Once you reach the line containing "[589,145,609,157] 10, ->" in the data below, restate each line word for word up to and including the one containing "[613,187,640,197] Beta -> (213, 478) none".

— Input for this task —
● ● ● ● ● ● ●

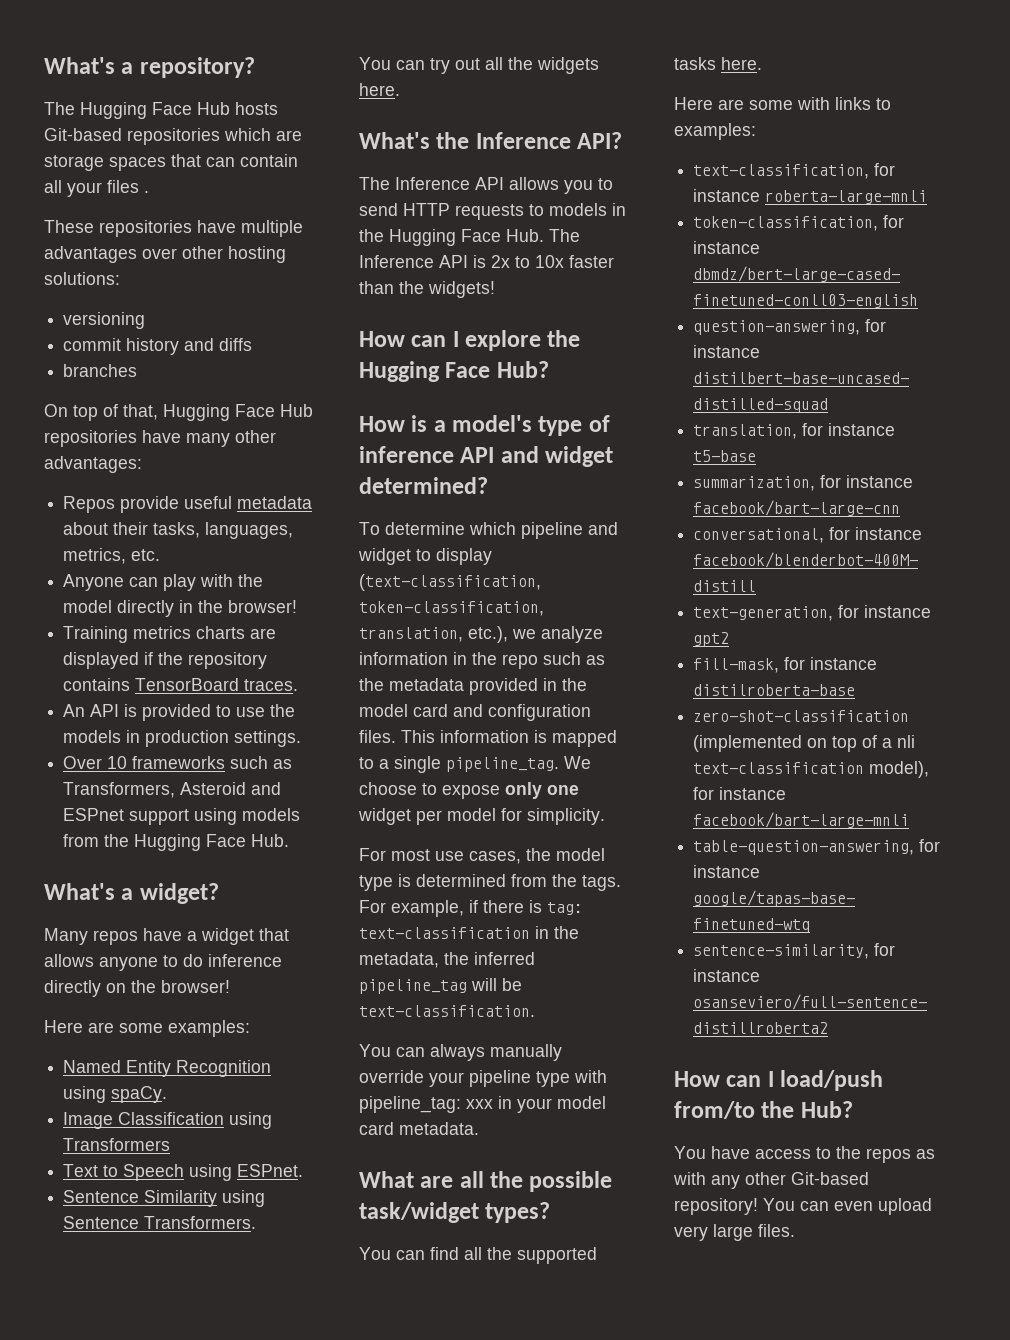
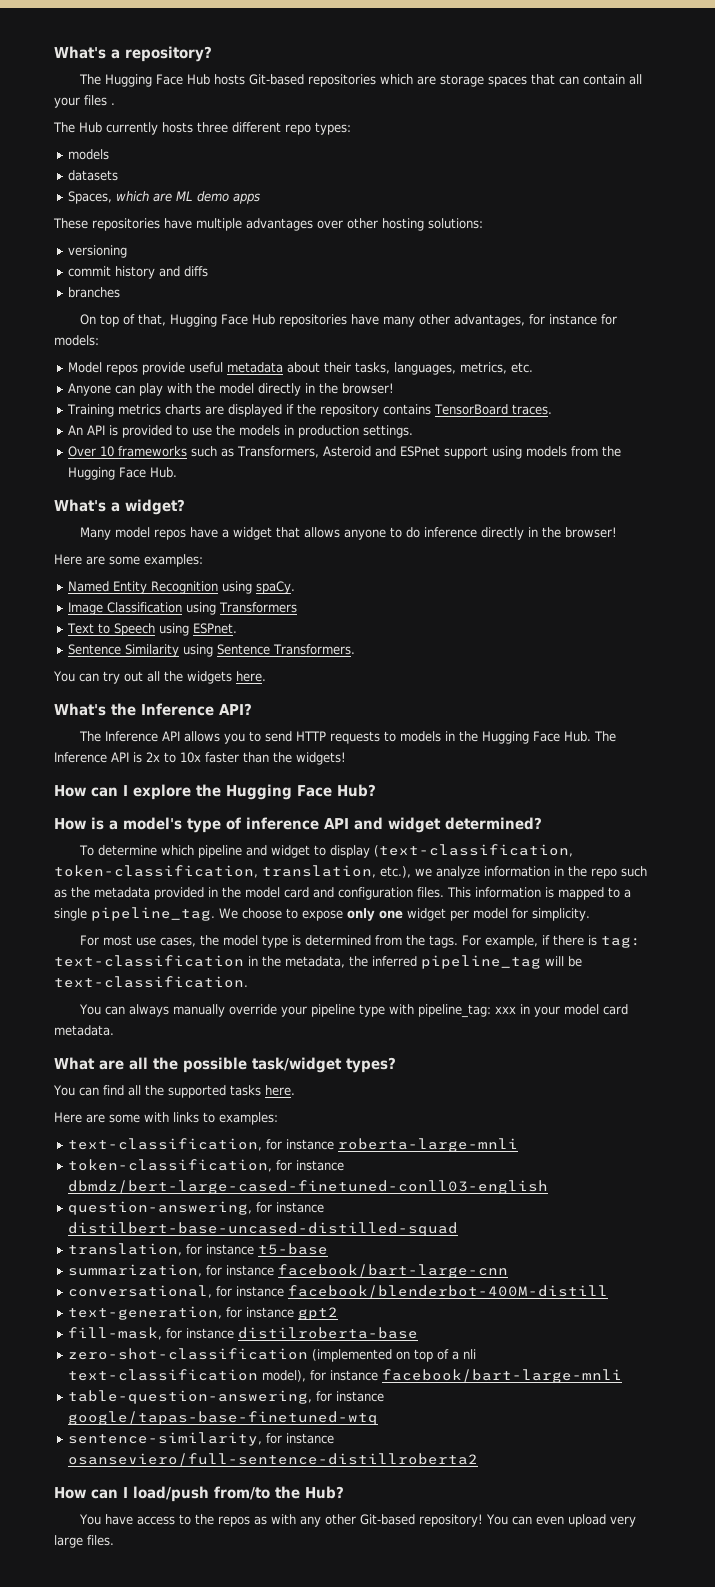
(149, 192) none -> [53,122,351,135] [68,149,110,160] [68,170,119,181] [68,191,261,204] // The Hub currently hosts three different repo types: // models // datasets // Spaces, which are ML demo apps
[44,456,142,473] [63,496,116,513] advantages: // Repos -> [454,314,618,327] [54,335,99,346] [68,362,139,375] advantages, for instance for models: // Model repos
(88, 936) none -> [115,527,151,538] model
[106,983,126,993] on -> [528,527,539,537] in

● ● ● ● ● ● ●

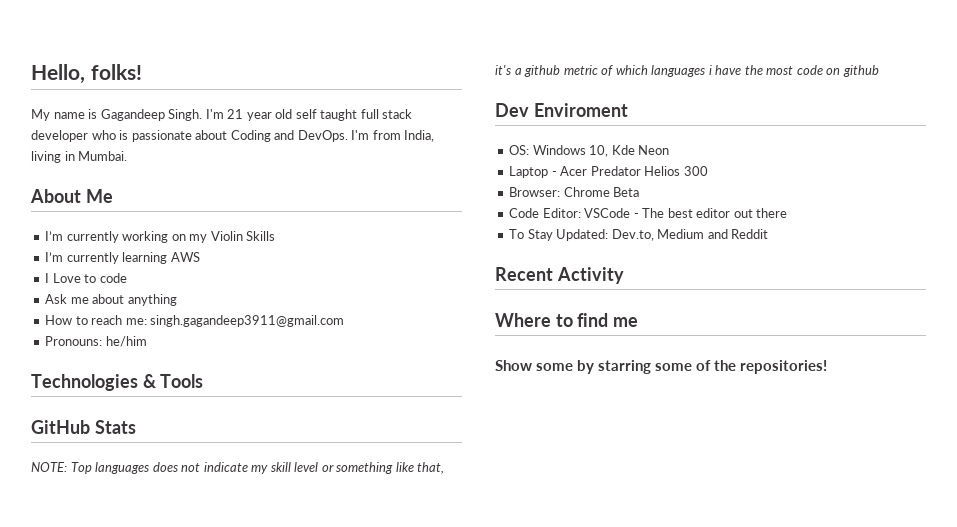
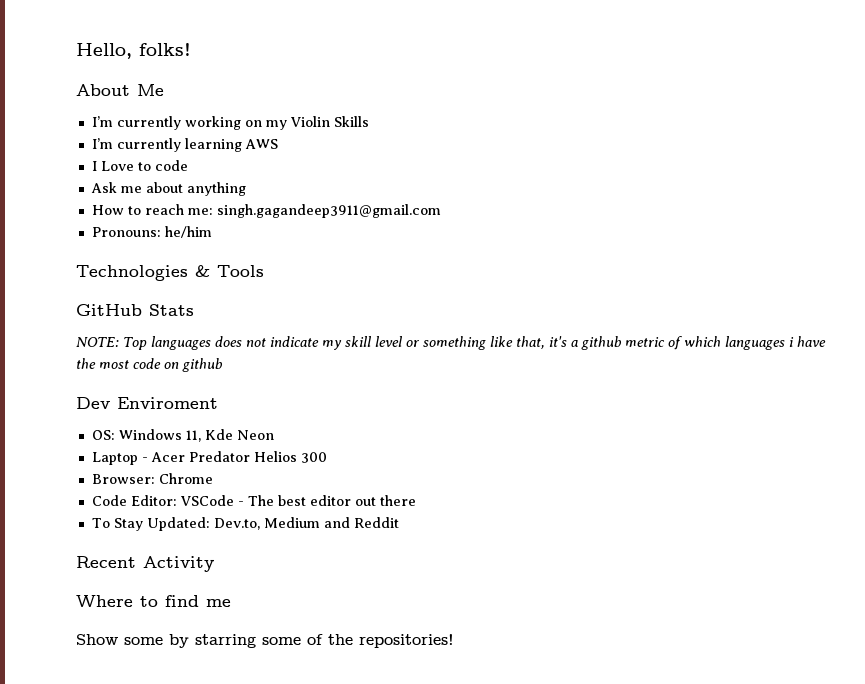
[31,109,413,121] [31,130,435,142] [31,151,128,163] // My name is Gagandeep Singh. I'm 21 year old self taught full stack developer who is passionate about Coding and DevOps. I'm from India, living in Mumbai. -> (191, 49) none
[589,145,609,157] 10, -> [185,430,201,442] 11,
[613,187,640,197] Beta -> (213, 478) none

● ● ● ● ● ● ●

— Result below —
[589,145,609,157] 10, -> [185,430,201,442] 11,
[613,187,640,197] Beta -> (213, 478) none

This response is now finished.